Is Your Personal Economy Getting Better?

from on 20 Sep 2012
personal economy, your personal finance, your financial planning

Depending on which cable network you watch, you hear a different message every day. One talking head says the economy is getting better. Another talking head says the economy is getting worse. The only thing that seems to be clear is that many people are confused about the whole situation. Who can you believe?

Honestly, if you've got a job and you're doing things the right way, the economy shouldn't affect you. Now, if you're sick and tired of the same old nonsense from Washington, then use the power of your vote this Election Day and let your voice be heard. That's the best way you can make an impact on the national economy.

But the powers-that-be in Washington move at a snail's pace. If you wait on them to fix your personal mess, you're probably going to wait a long time—as in, forever. That's why you'll have a lot more success if you take matters into your own hands.

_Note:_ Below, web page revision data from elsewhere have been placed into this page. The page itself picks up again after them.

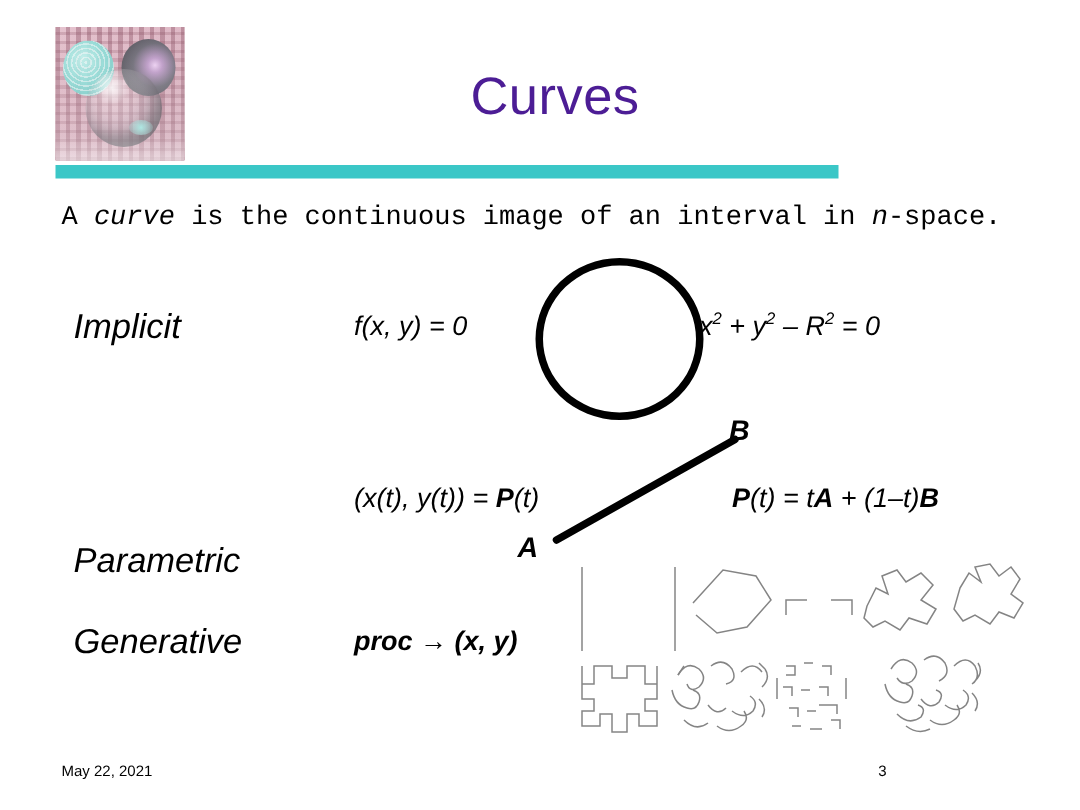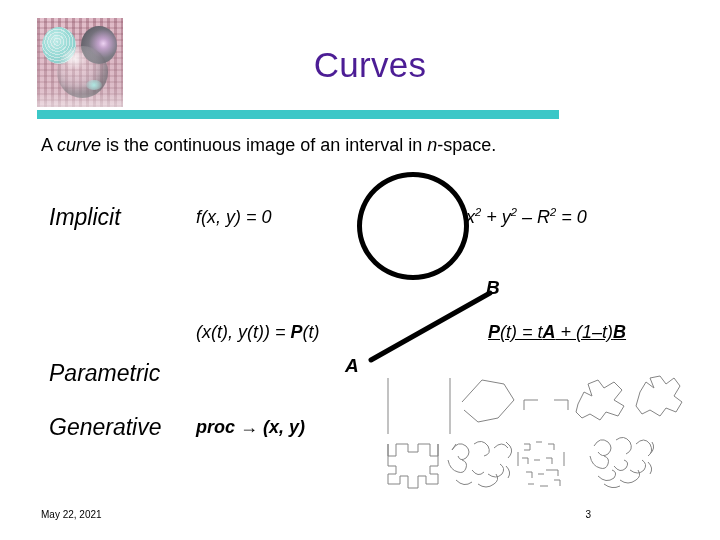"A curve is the continuous" #subtitle { font-family: none -> Liberation Mono, monospace }
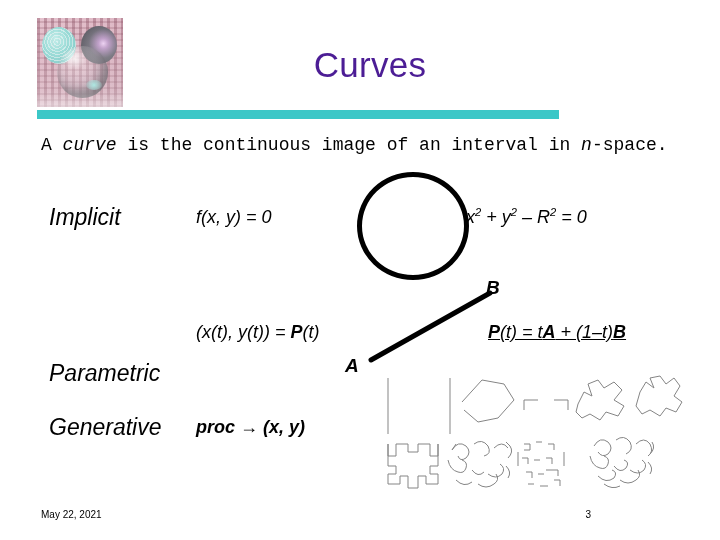"f(x, y) = 0" .rep-formula { margin-left: none -> 40px }
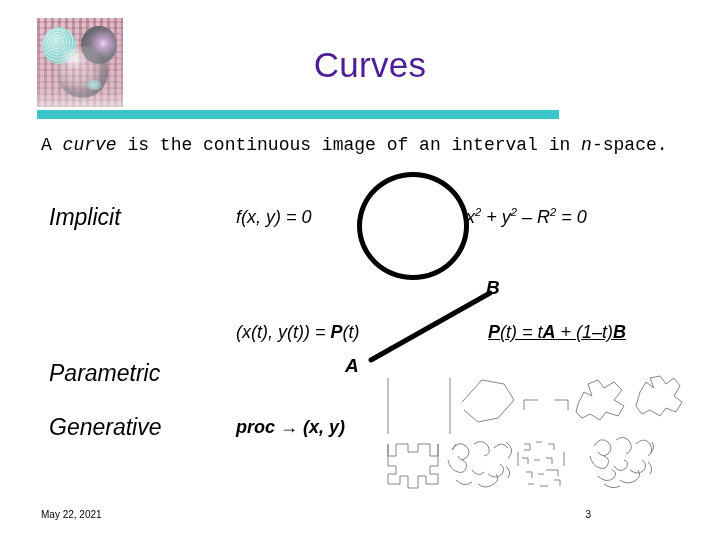"P(t) = tA + (1–t)B" #example-parametric { text-decoration: underline -> none }
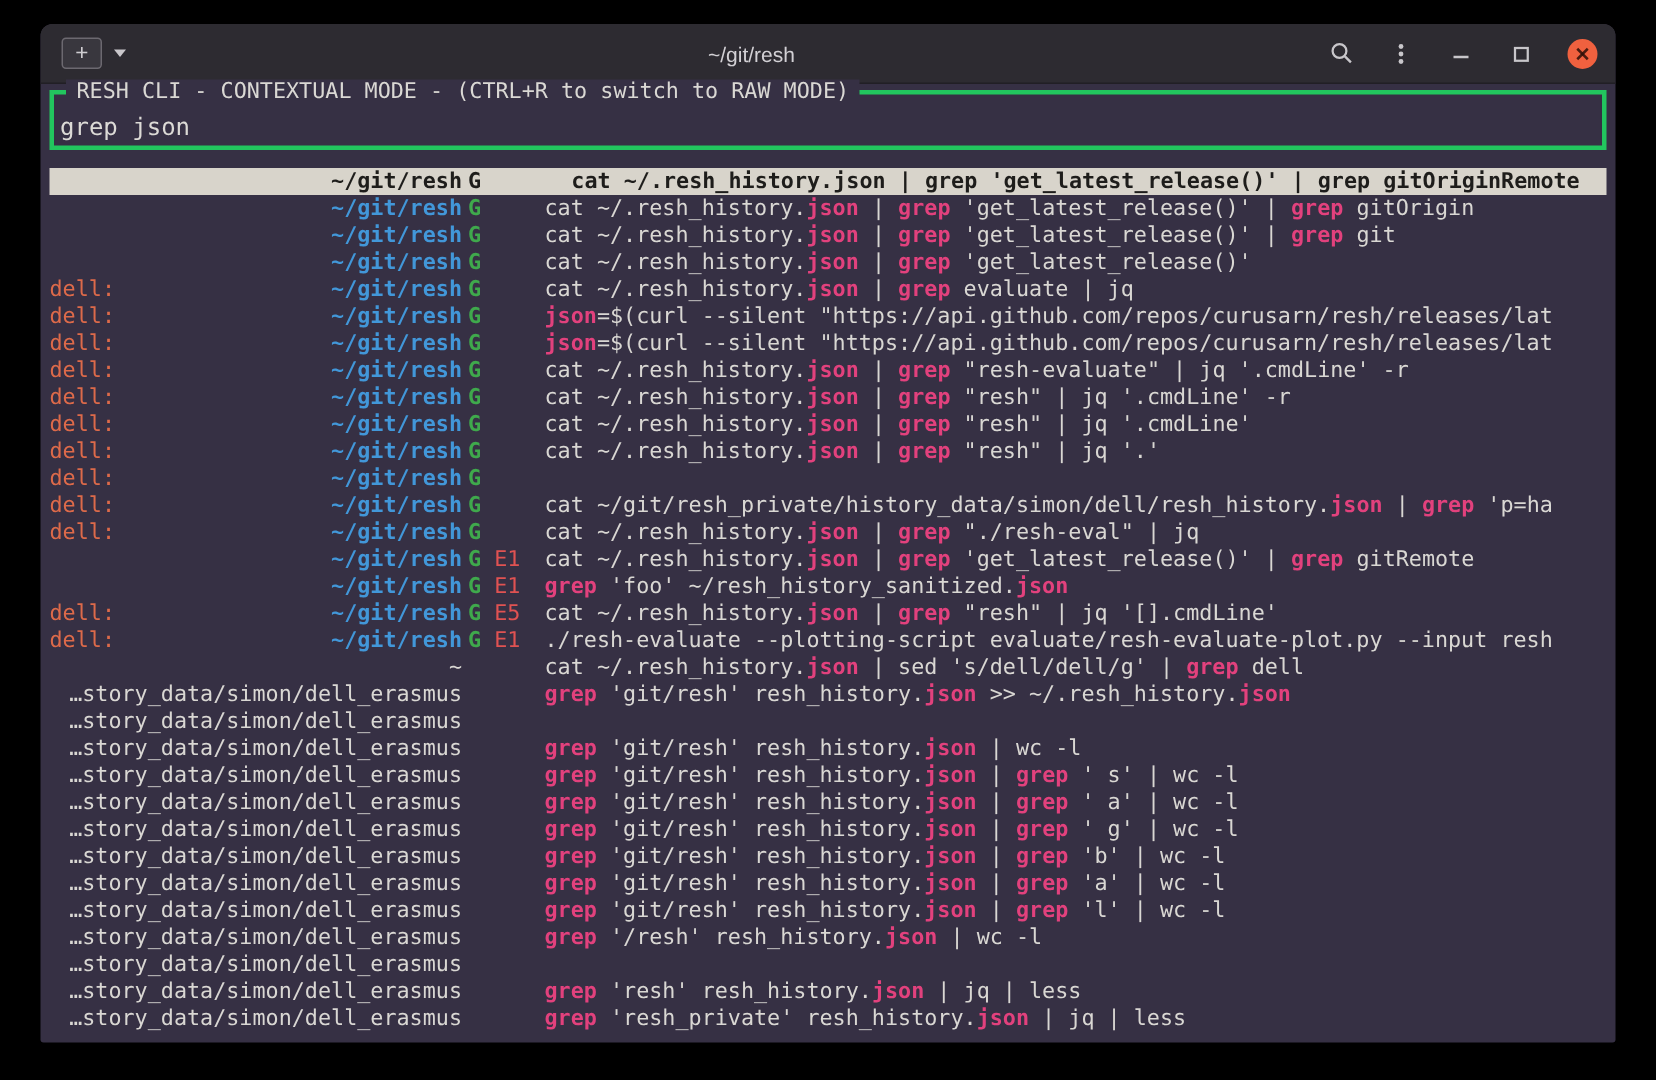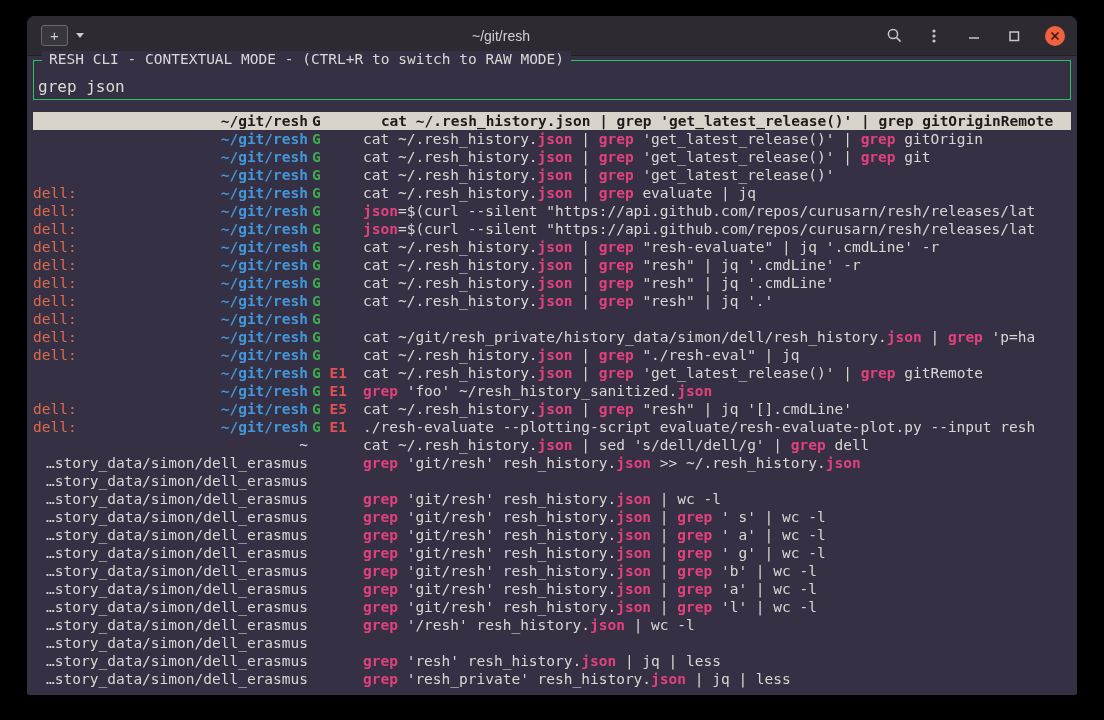"RESH CLI - CONTEXTUAL MODE" .tui-box { border: 1px solid #22c55e -> 3px solid #22c55e }
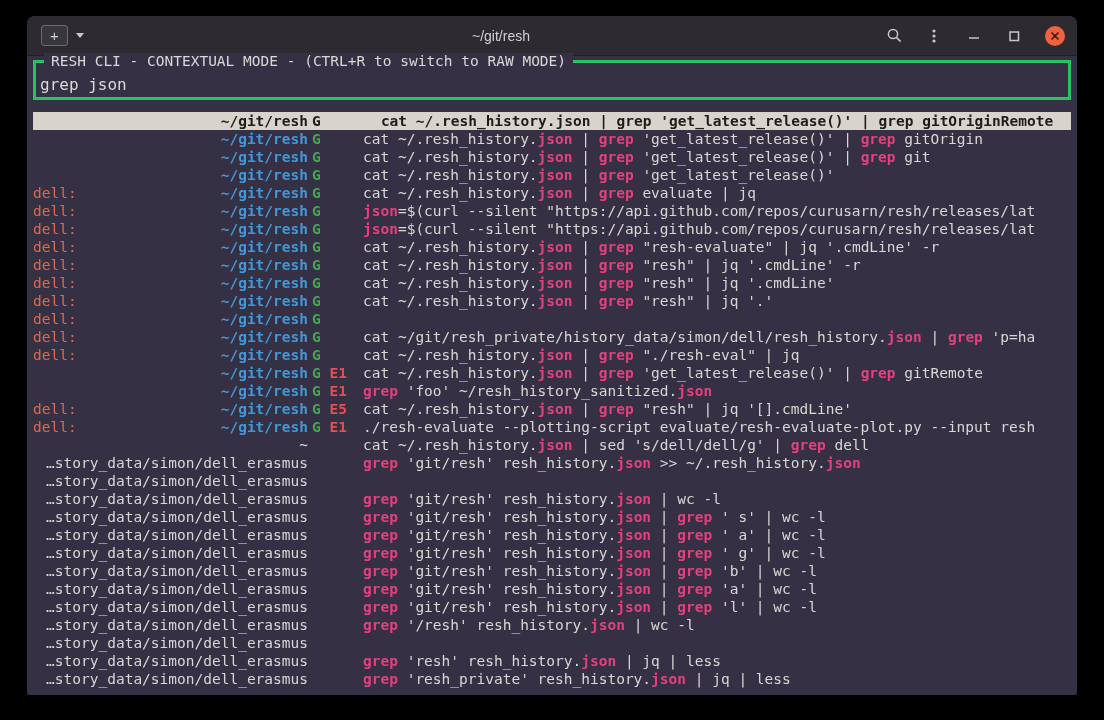"E1" .exit { font-weight: bold -> normal }
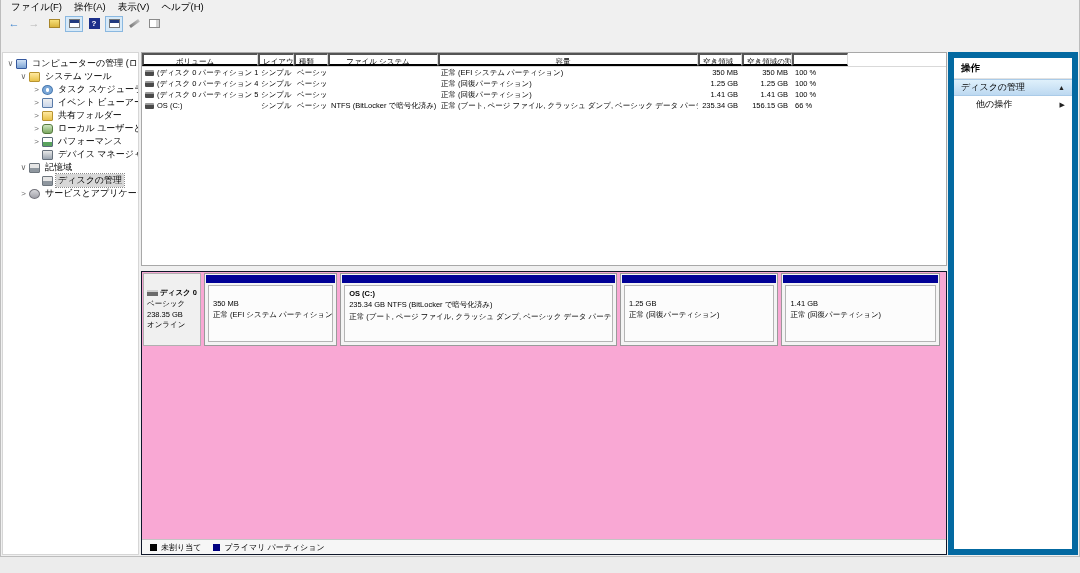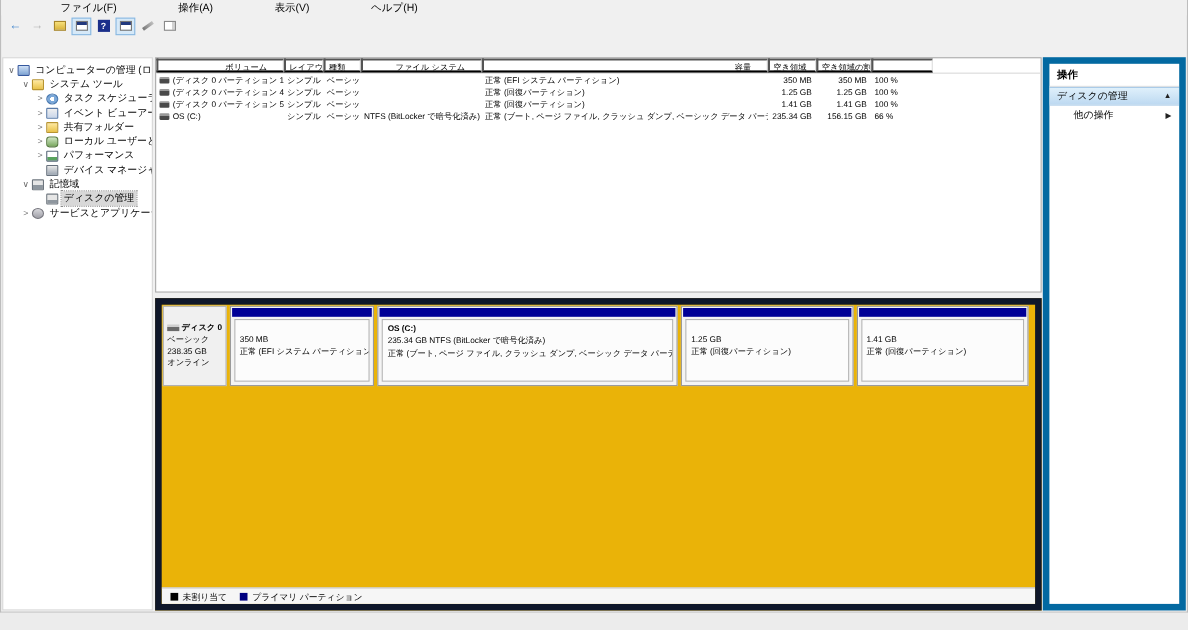"ファイル(F)" .menu-item { margin-left: 44px -> none }
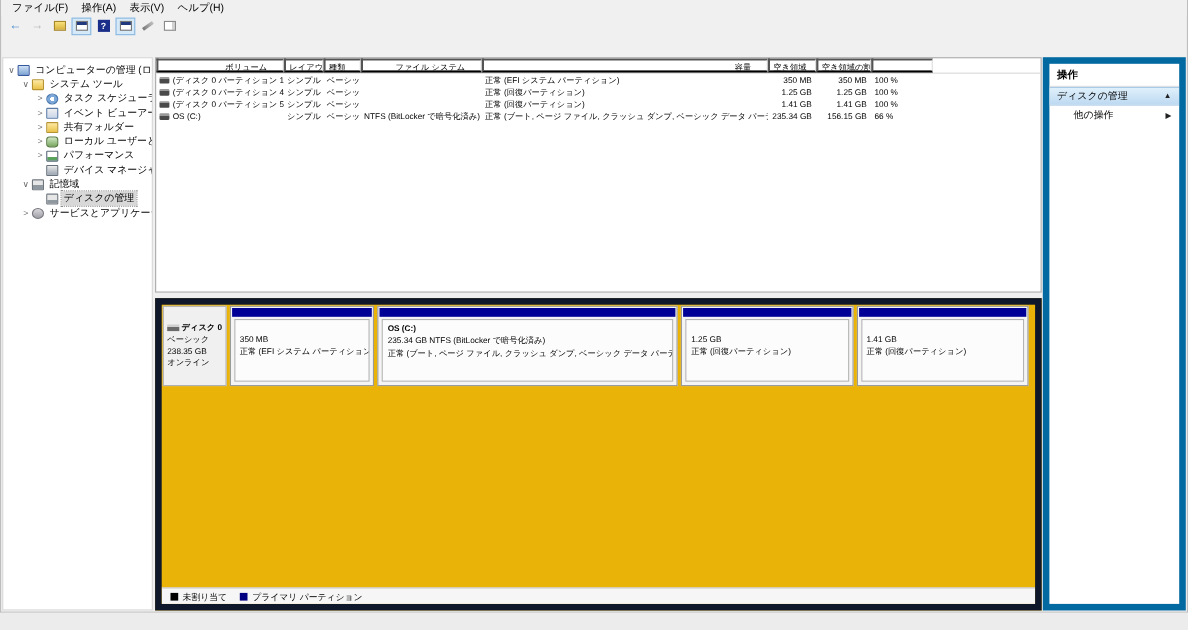"ボリューム" .vheader .hcell { text-align: right -> center }
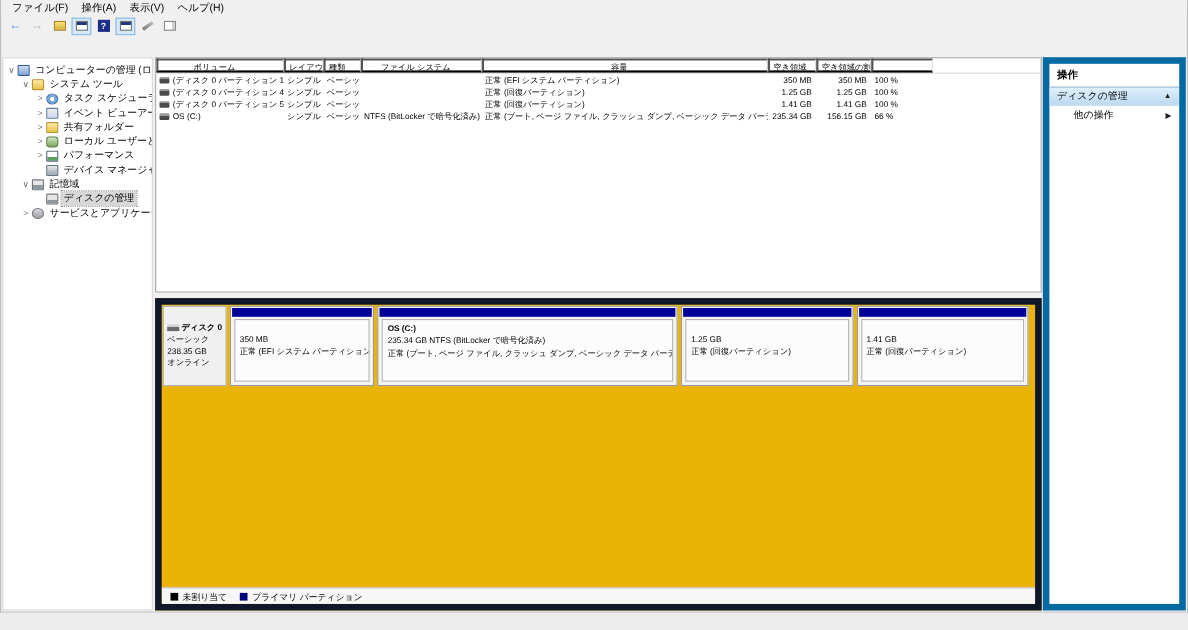"ディスク 0" .lower-pane { background: #eab308 -> #f9a8d4; border: 6px solid #0f172a -> 1px solid #0f172a }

You've got to make your own personal economy better, then you'll be able to stand tall no matter what's going on in Washington. The national economy won't affect you that much because you'll be insulated from all of the chaos that has the media talking heads worked up into a frenzy.

What does a healthy personal economy look like?

First off, it definitely doesn't include credit card bills and car loans. We're talking about the basics of personal finance that Dave stresses every day: no debt, a full three to six months emergency fund, and college and retirement savings underway. Sadly, many people think the only way to get out of a hole that was created by borrowing money is to borrow more money! That's like saying the only way to beat a drug addiction is to take more drugs.

If our country focused less on borrowing and more on saving and investing, imagine how we could help ourselves and each other—which would help the economy! Let the media and the talking heads worry about whether or not the national economy is getting better. Your concern should be saving $1,000 for your baby emergency fund and getting that debt snowball moving.

You can't change the past and you can't predict the future. If you want to change your financial life, you've got to focus on where you are and what you're doing right now, today. Work your Baby Steps, and the national economy will take care of itself. Make your personal economy the best it can be!